Occasionally, containers fail to clean up, leaving stale network namespaces. These can block creation of new bridges or cause address conflicts.
List dangling namespaces with 'lsns -t net' and forcibly remove them only if no container is using the ns reference. Avoid rebooting unless truly stuck.
Docker injects /etc/resolv.conf into containers by default. If the host uses systemd-resolved's stub (127.0.0.53), containers may get an unreachable resolver.
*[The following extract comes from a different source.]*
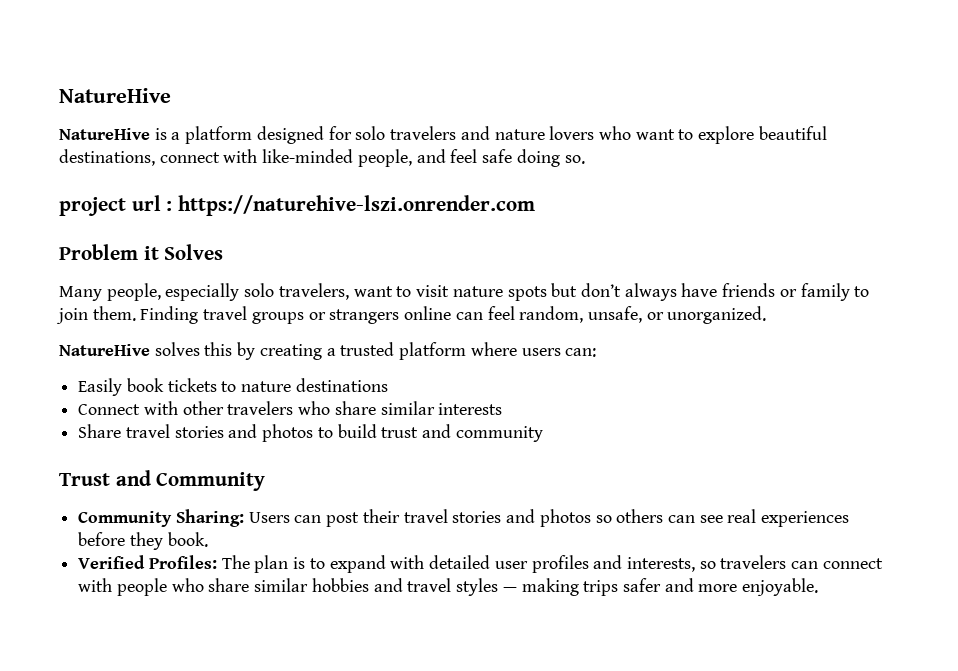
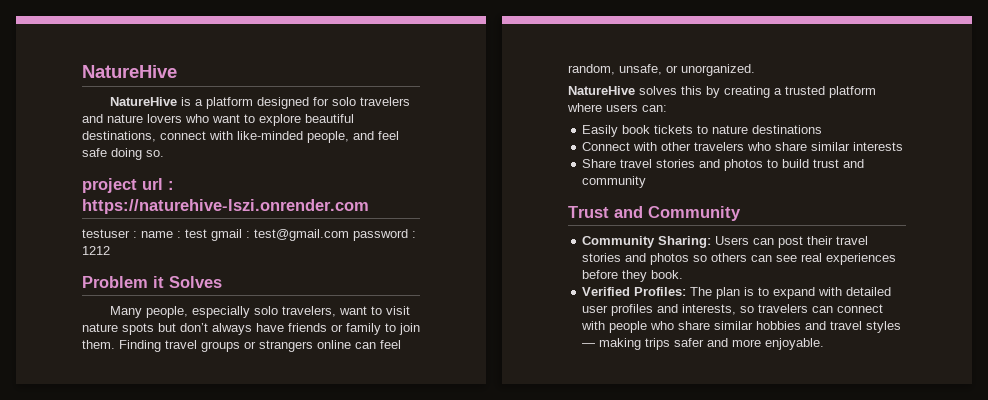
+ testuser : name : test gmail : test@gmail.com password : 1212

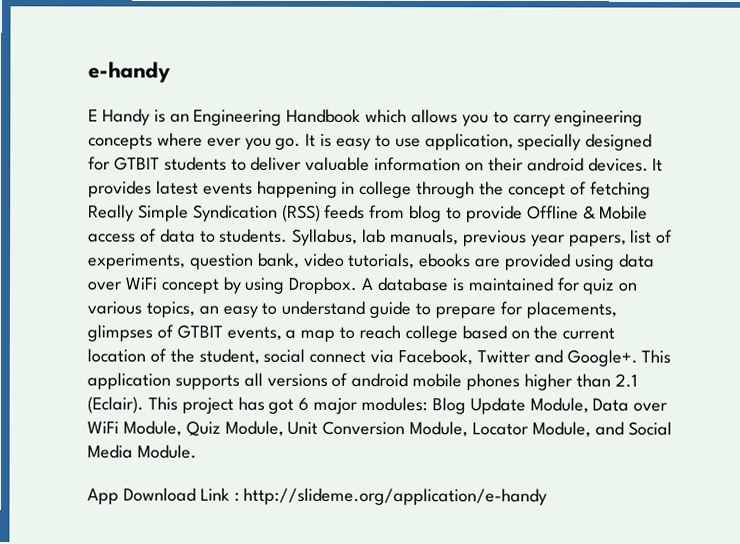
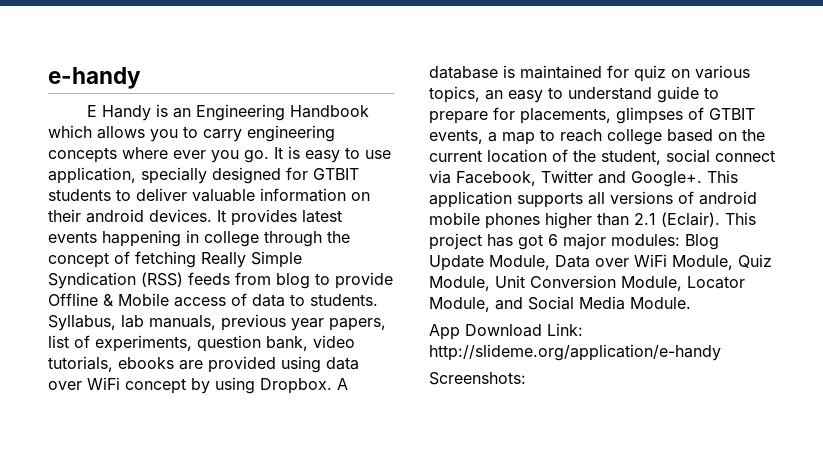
- App Download Link : http://slideme.org/application/e-handy
+ App Download Link: http://slideme.org/application/e-handy
+ Screenshots:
Override with '--dns' on run or set 'dns' in /etc/docker/daemon.json to point at a real upstream resolver.
Tools like ufw and firewalld manipulate iptables in ways that can override Docker's chains. When the FORWARD policy becomes DROP, container-to-container traffic dies.
Always adjust firewall rules to explicitly allow inter-bridge traffic, or use the '--iptables=false' option with great caution and only if you're managing all rules yourself.
Frequently asked questions
Why does 'host.docker.internal' not work on Linux containers?
It's only set up automatically on Docker for Mac and Windows. On Linux, you need to manually add a host gateway or use '--add-host host.docker.internal:host-gateway' on recent Docker versions.
Can Docker networking break after a system upgrade?
Yes—changes to kernel, iptables/nftables, or firewall defaults can break Docker's bridges. Always revalidate connectivity after major upgrades.
How do I check which containers are using a particular network?
Run 'docker network inspect <network>' and check the 'Containers' section for all container IDs connected to that network.
How do I debug packet loss between containers?
Run 'tcpdump -i <bridge> host <container-ip>' on the host and repeat the connection attempt. If you see SYN but no SYN-ACK, routing or firewall is often the culprit.
What's the quickest way to confirm network setup in a new container?
Run 'docker run --rm -it --network <network> busybox sh' and use 'ping', 'nslookup', and 'curl' inside for live, low-level checks.